Data entries
....

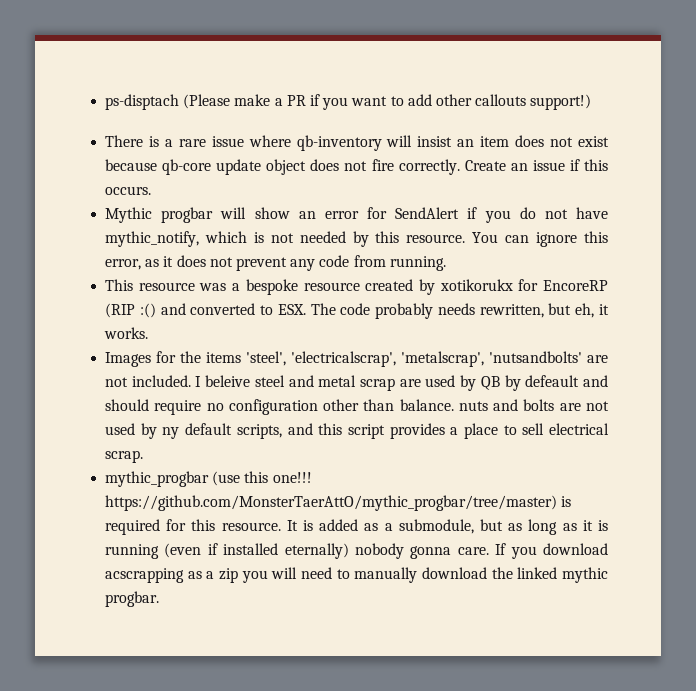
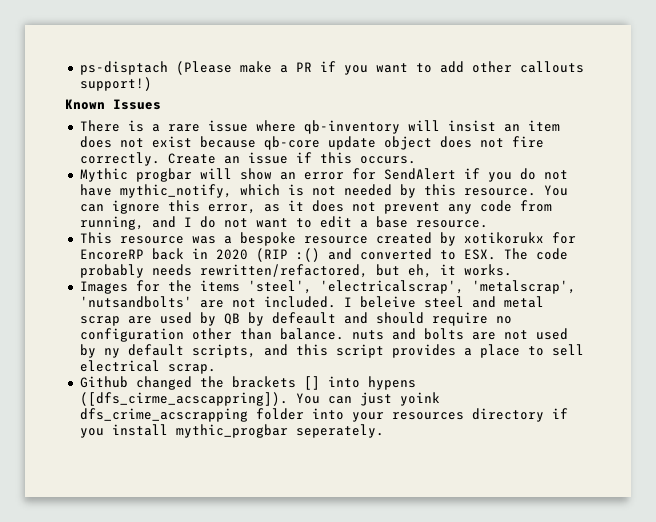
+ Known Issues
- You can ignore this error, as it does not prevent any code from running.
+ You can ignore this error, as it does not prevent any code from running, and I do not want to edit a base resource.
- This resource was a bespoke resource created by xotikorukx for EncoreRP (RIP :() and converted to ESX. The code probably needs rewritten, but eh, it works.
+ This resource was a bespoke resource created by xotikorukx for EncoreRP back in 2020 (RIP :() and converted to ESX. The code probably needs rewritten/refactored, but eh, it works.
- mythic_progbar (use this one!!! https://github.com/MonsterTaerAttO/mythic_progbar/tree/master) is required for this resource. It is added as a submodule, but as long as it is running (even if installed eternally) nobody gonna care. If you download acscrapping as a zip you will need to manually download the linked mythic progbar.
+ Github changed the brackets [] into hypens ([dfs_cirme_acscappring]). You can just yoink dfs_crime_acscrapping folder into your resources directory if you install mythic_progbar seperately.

....

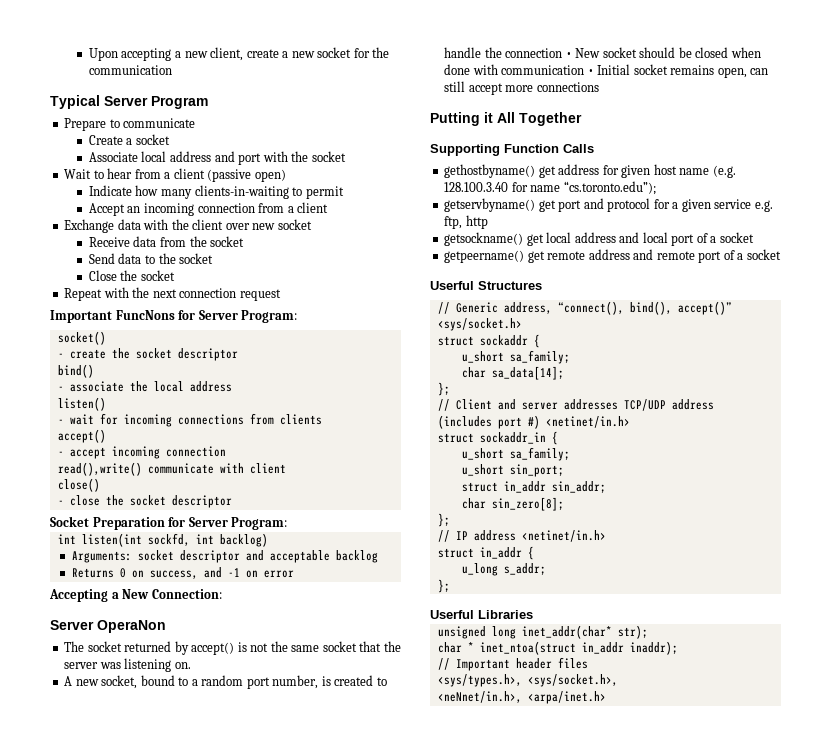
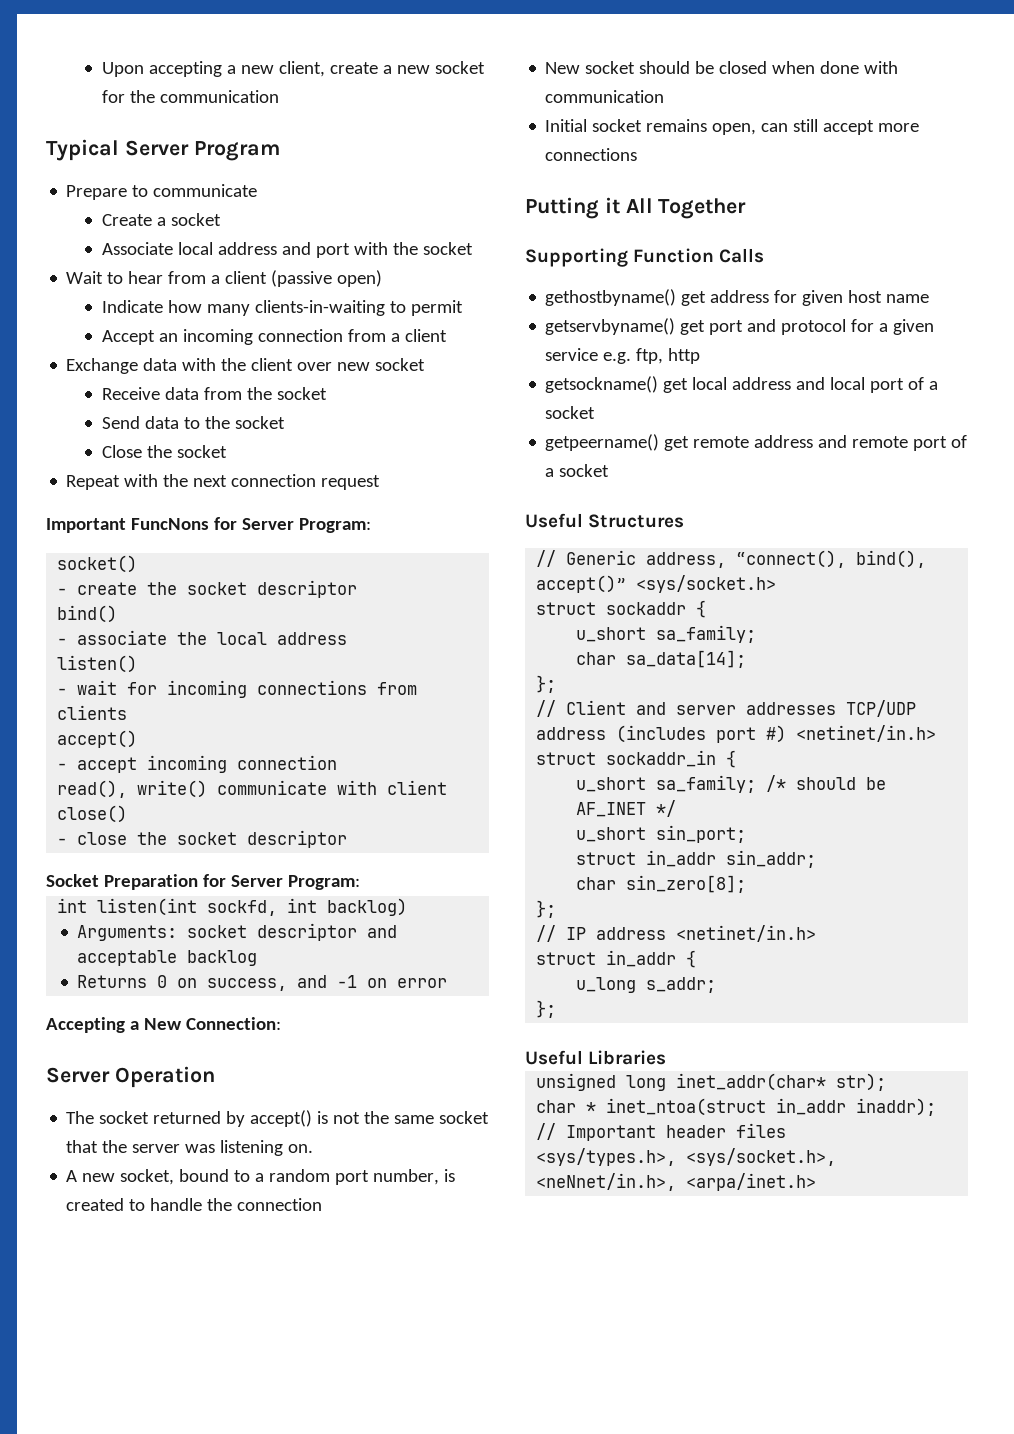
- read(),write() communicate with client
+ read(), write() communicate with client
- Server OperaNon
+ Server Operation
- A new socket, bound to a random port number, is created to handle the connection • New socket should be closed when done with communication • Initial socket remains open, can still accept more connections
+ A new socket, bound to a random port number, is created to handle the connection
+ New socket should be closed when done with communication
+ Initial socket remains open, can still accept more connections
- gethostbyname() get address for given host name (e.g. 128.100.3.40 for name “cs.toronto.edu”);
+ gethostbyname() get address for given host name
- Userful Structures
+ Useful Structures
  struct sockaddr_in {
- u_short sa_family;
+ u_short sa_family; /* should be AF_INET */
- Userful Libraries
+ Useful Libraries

....

→ **REQUIRED WORK**
Scan the data for lines containing "Userful" and copy all of them.

→ **ANSWER FOR THIS EXERCISE**
- Userful Structures
- Userful Libraries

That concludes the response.